* [Records shown]
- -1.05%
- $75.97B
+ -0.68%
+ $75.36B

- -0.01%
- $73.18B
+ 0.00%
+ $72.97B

--

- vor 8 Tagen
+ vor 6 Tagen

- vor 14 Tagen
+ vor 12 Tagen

* [Exercise instructions] Read through the entries above, and wherever a line holds the string "Tagen", copy it.

* [Answer box]
- vor 8 Tagen
+ vor 6 Tagen
- vor 14 Tagen
+ vor 12 Tagen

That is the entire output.